Supplied information:
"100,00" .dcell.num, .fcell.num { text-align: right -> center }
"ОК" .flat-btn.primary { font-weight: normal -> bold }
* * *
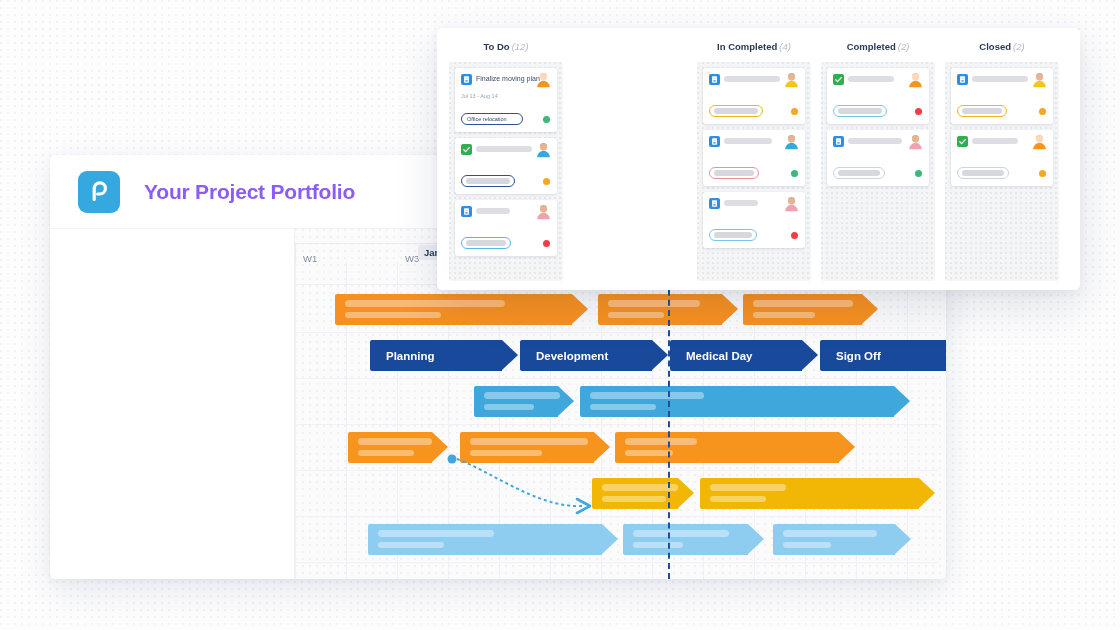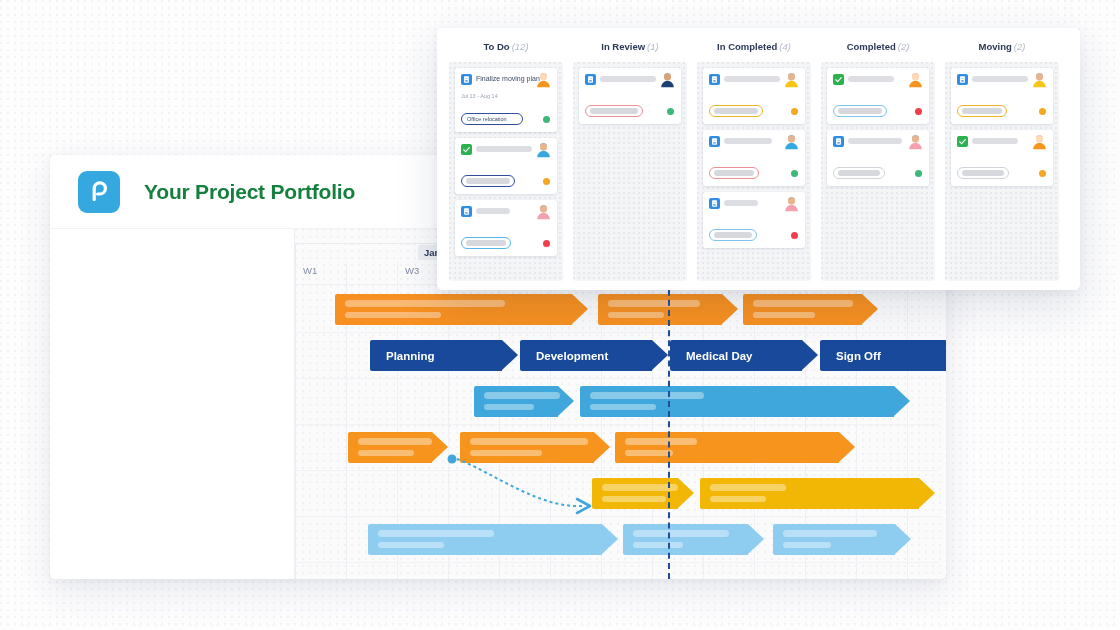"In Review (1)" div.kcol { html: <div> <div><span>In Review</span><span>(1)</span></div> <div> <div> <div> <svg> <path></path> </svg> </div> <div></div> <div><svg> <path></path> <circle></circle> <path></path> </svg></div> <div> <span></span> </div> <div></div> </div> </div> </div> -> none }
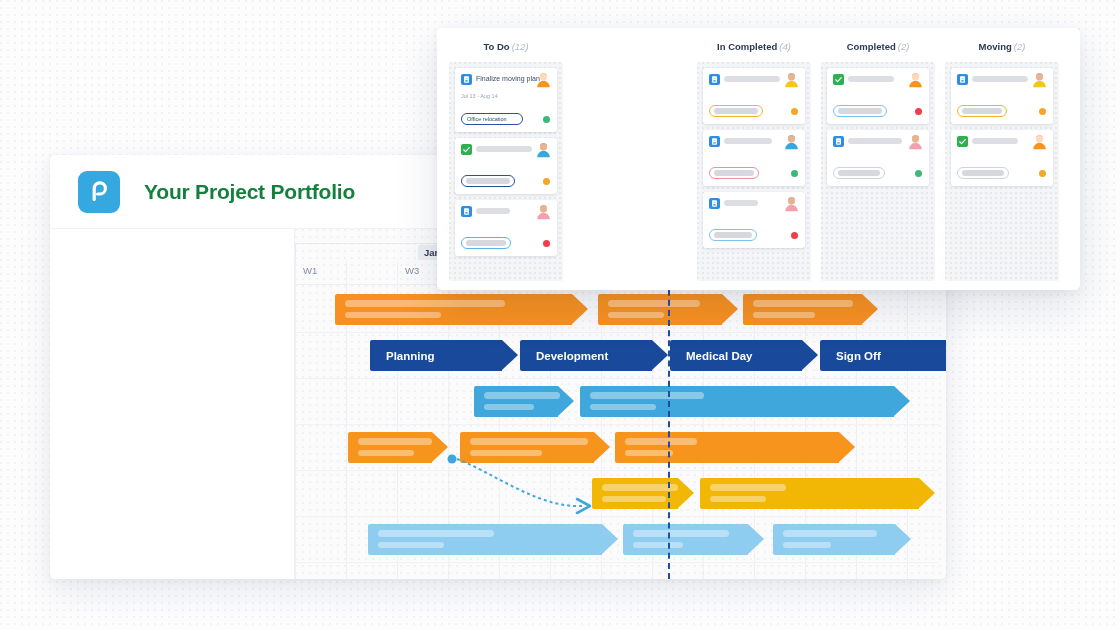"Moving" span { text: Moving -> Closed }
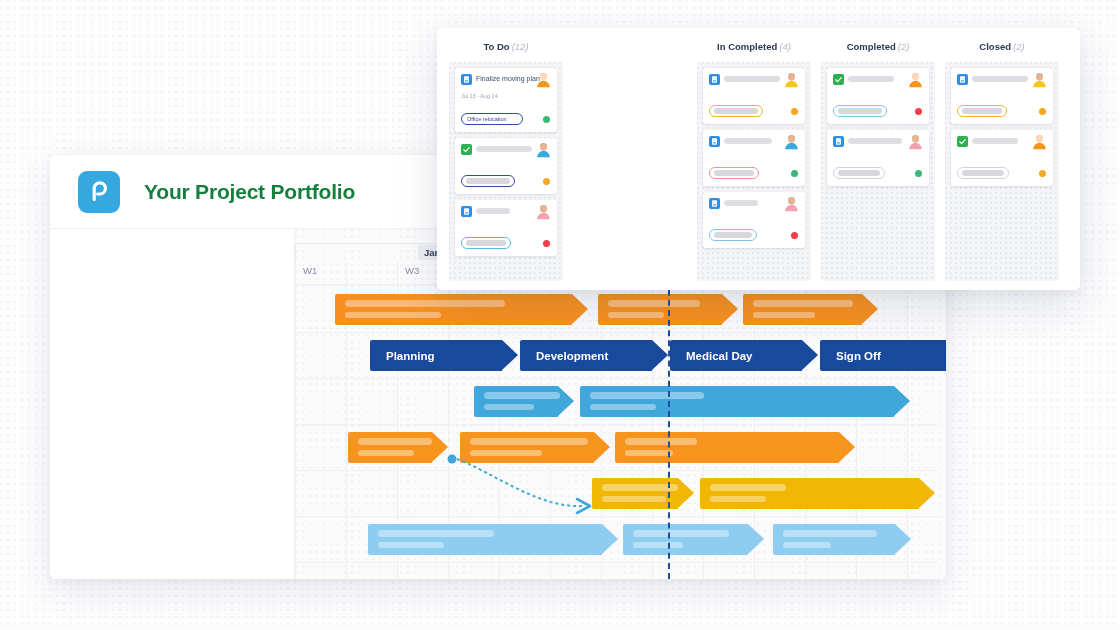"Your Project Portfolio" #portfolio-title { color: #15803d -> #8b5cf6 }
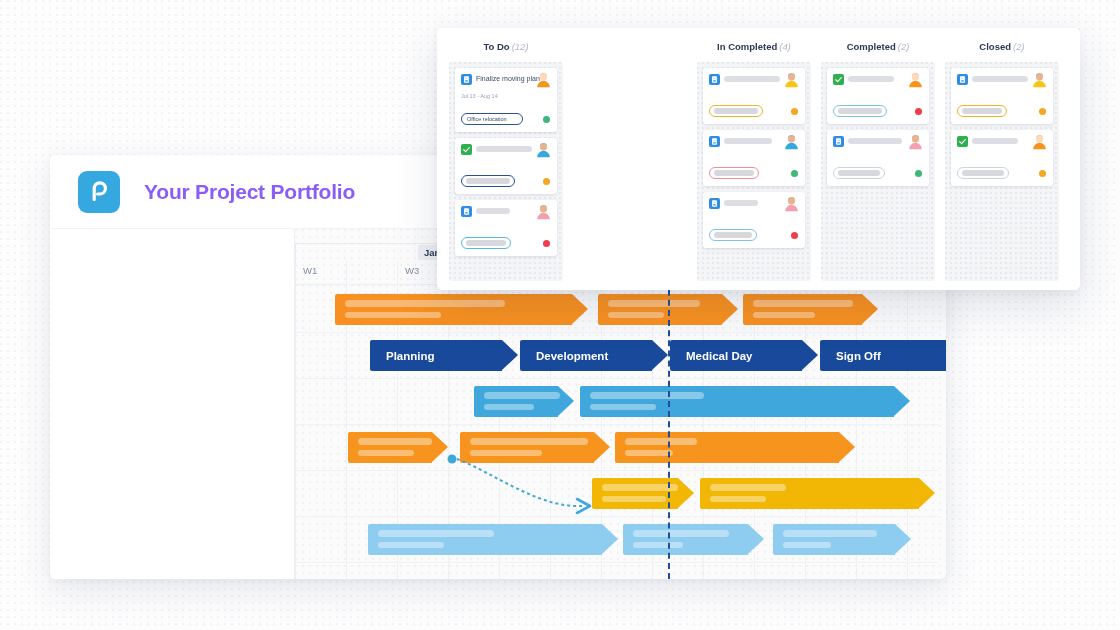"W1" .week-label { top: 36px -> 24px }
==
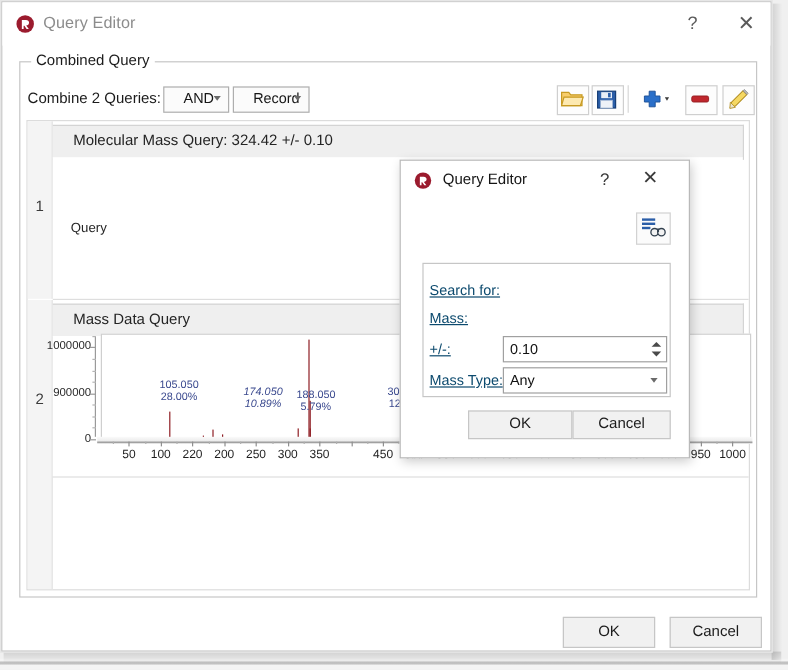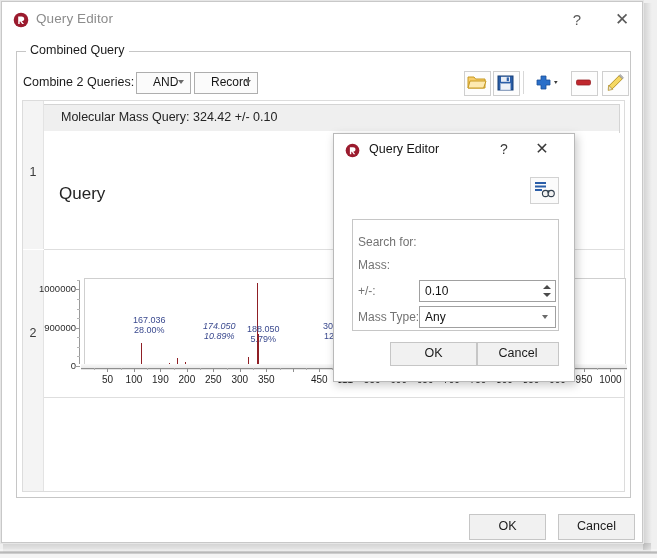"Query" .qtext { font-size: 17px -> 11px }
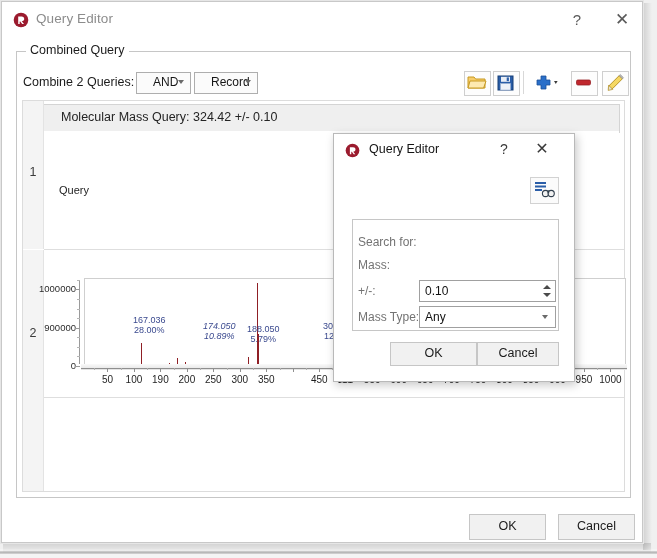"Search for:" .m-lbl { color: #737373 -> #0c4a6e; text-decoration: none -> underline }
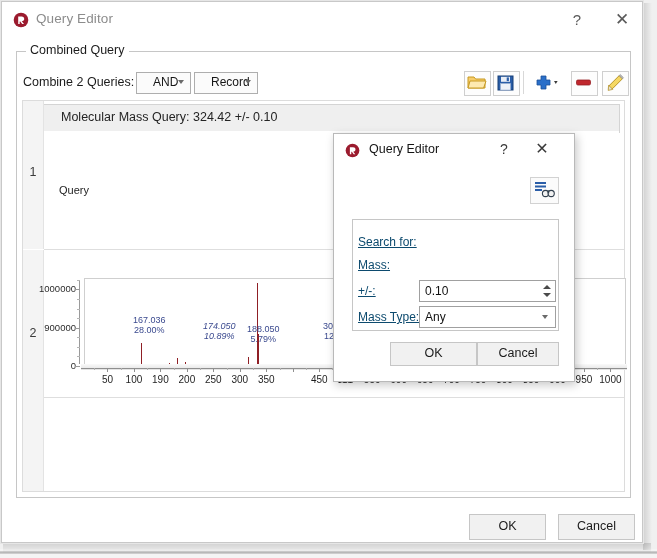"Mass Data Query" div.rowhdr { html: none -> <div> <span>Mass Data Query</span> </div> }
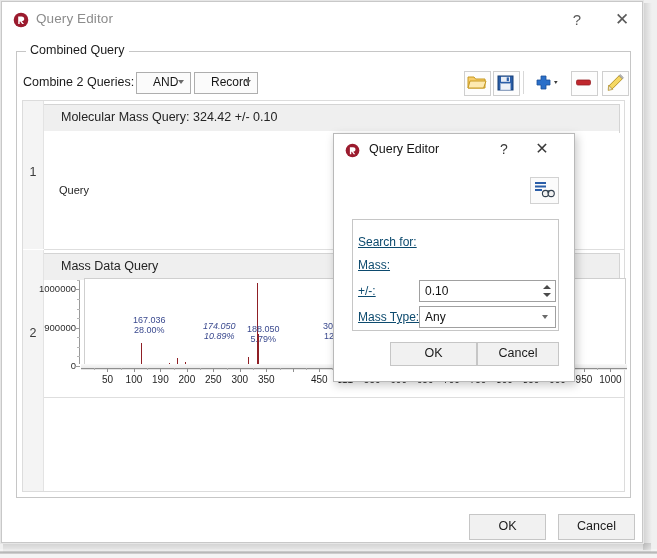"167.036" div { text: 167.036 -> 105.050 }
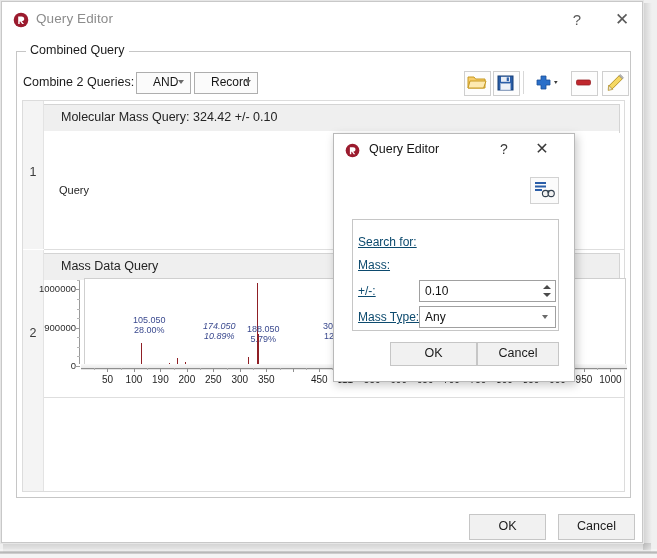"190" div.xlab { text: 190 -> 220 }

Task brief:
In the records above, find the line containing "html: none ->" and the line containing "text: 190 ->", then give both of them again word for word along with every line between. Omit any pictures.

Solution for this problem:
"Mass Data Query" div.rowhdr { html: none -> <div> <span>Mass Data Query</span> </div> }
"167.036" div { text: 167.036 -> 105.050 }
"190" div.xlab { text: 190 -> 220 }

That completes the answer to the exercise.